Это вывалилось в коллективное поле. А что делает большая часть человечества? Они заворачивают себя в фантик нарциссический и говорят: «Ничего этого нет. Есть успех, 10 правил, 8 свойств и т. д.». Они таким способом защищаются. Это две самые мощные субкультуры постмодернизма: депрессивная и нарциссическая. Мы никак не можем переварить не просто смертельность, а какую-то вот эту теневую сторону нашего мира. Когда Ницше сказал, что Бог умер, он имел в виду, что тот образ Бога, который у нас был, его больше нет, а новый не появился. То есть вот такая там история.
А подросток всё впитывает, в силу отсутствия сильного эго он не может это взять как какую-то смысловую информацию, уходит в буквализм, тем более если на него работает какая-то суггестивная история. Есть ещё сама суггестия, она тоже очень сильно влияет.
Можно ситуацию рассмотреть через комплекс жертвы, это тоже коллективный уровень сознания, – он имеет отношение ко всему миру, и это очень трагично разворачивающийся в последние столетия буквализм. Если бы это был просто комплекс (психический феномен), то он бы не переходил за грань. То есть человек бы чувствовал себя жертвой, но не до такой степени, как, например, в холокосте или как, например, во Вторую мировую войну. В комплексе жертвы, если он переходит на буквальный уровень, то есть на действия поведенческие, мы можем говорить, что это уже такое психотическое состояние. Потому что человек, находящийся во власти комплекса жертвы и осуществляющий его реально, находится во власти коллективного бессознательного полностью. То есть его индивидуальности просто нет. Это психоз.

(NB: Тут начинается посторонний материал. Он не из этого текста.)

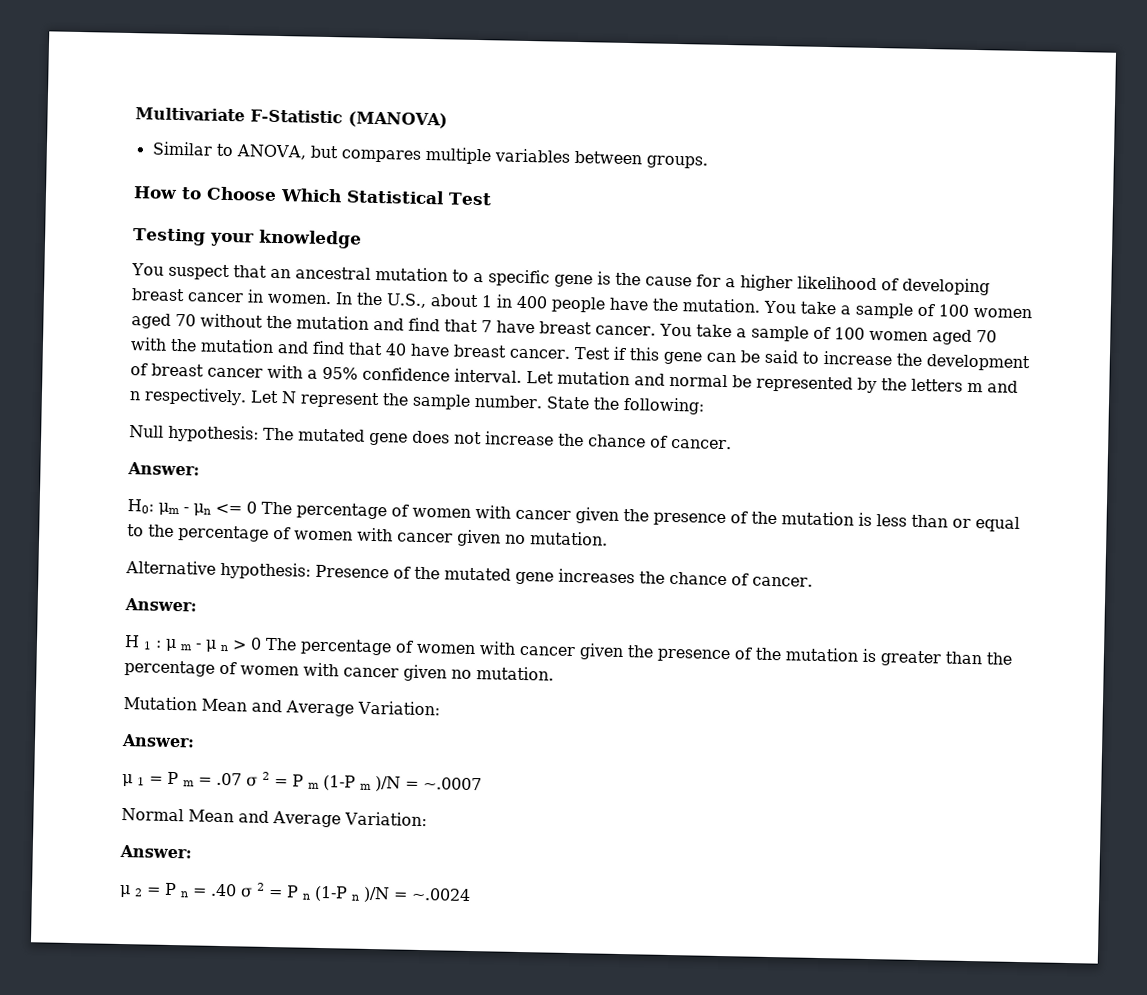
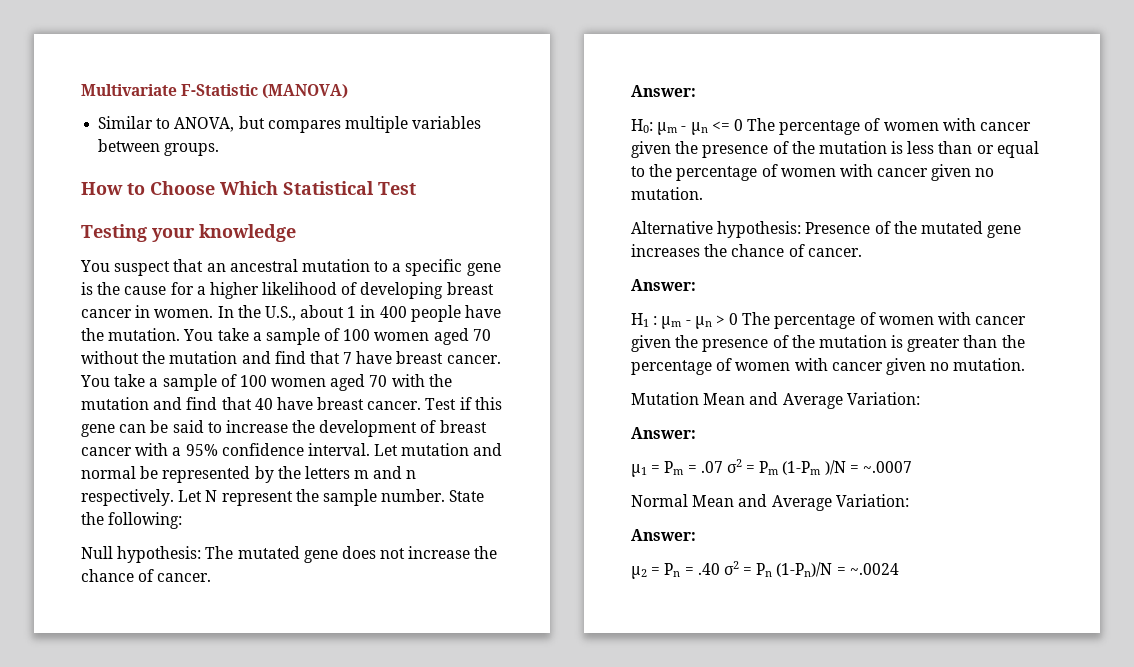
[124,635,228,652] H 1 : μ m - μ n -> [631,313,712,329] H1 : μm - μn
[122,771,372,791] μ 1 = P m = .07 σ 2 = P m (1-P m -> [631,459,822,477] μ1 = Pm = .07 σ2 = Pm (1-Pm
[119,882,390,903] μ 2 = P n = .40 σ 2 = P n (1-P n )/N -> [631,561,833,579] μ2 = Pn = .40 σ2 = Pn (1-Pn)/N

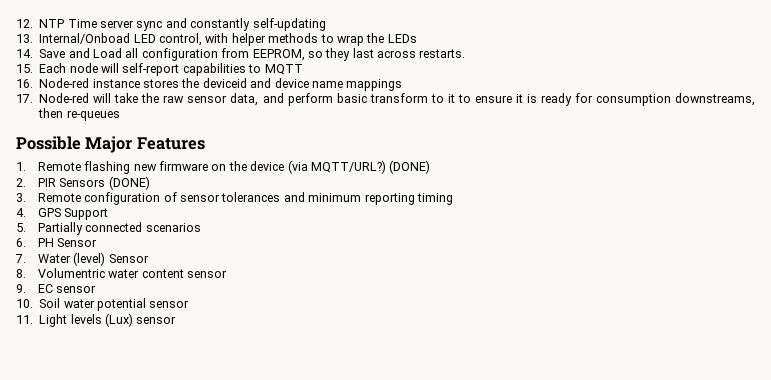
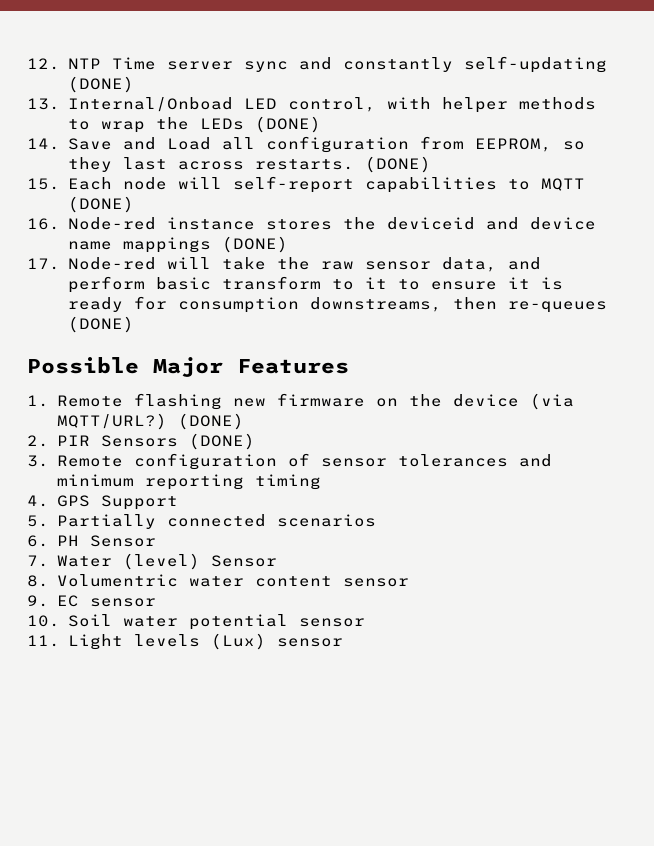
(326, 24) none -> [67,76,134,93] (DONE)
(417, 38) none -> [254,116,321,133] (DONE)
(466, 53) none -> [364,156,431,173] (DONE)
(303, 69) none -> [67,196,134,213] (DONE)
(403, 85) none -> [221,236,288,253] (DONE)
(120, 115) none -> [67,316,134,333] (DONE)

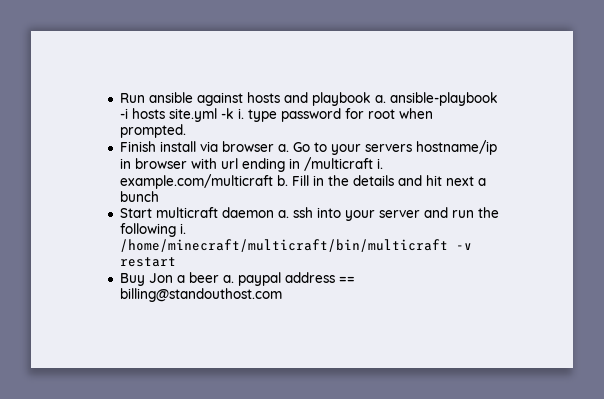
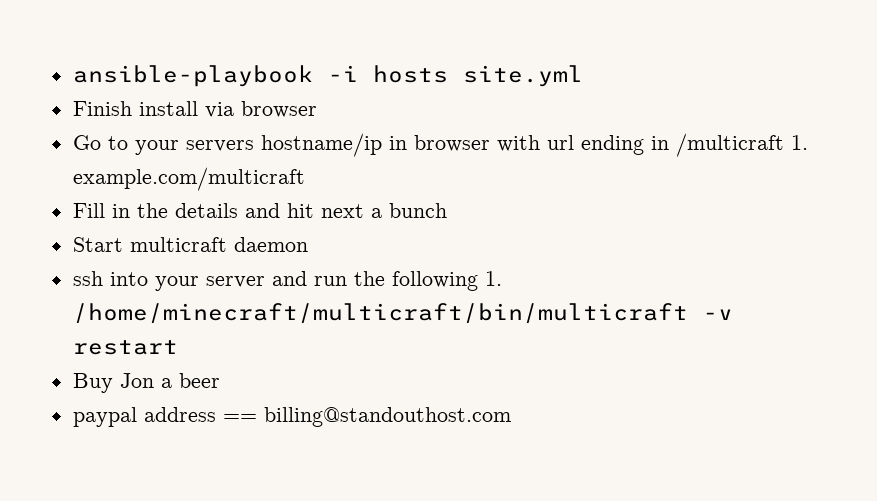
[119,92,498,106] [119,108,433,122] [119,124,186,138] Run ansible against hosts and playbook a. ansible-playbook -i hosts site.yml -k i. type password for root when prompted. -> [72,65,583,87] ansible-playbook -i hosts site.yml
[277,144,289,152] a. -> (317, 109) //
[376,158,383,169] i. -> [790,135,808,150] 1.
[276,175,288,186] b. -> (305, 179) //
[277,210,289,218] a. -> (308, 244) //
[179,223,186,234] i. -> [484,271,502,286] 1.
[222,275,234,283] a. -> (220, 380) //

Человек, способный не отождествляться с комплексом, конечно, в него вовлекается эмоционально, но не до такой степени. Он старается перестать кормить комплекс и дистанцироваться, не отождествлять себя ни с жертвой, ни с хищником, ни со спасателем. Получается, что если смотреть на ситуацию в целом: то, что устроили детям, реакция на публикацию об этом, – у нас есть жертва, хищник и спасатель, и они меняются местами, там захвачены родители, «Новая газета», государство, психологи, и каждому отводится то одна, то другая роль. Каждый себя ощущает то жертвой, то хищником, то спасателем. И там идут интеракции ровно в этой композиции. На самом деле за пределами комплекса нет ни жертв, ни хищников, ни спасателей, за пределами комплекса отсутствует эмоциональное отождествление с какой-то одной частью комплекса.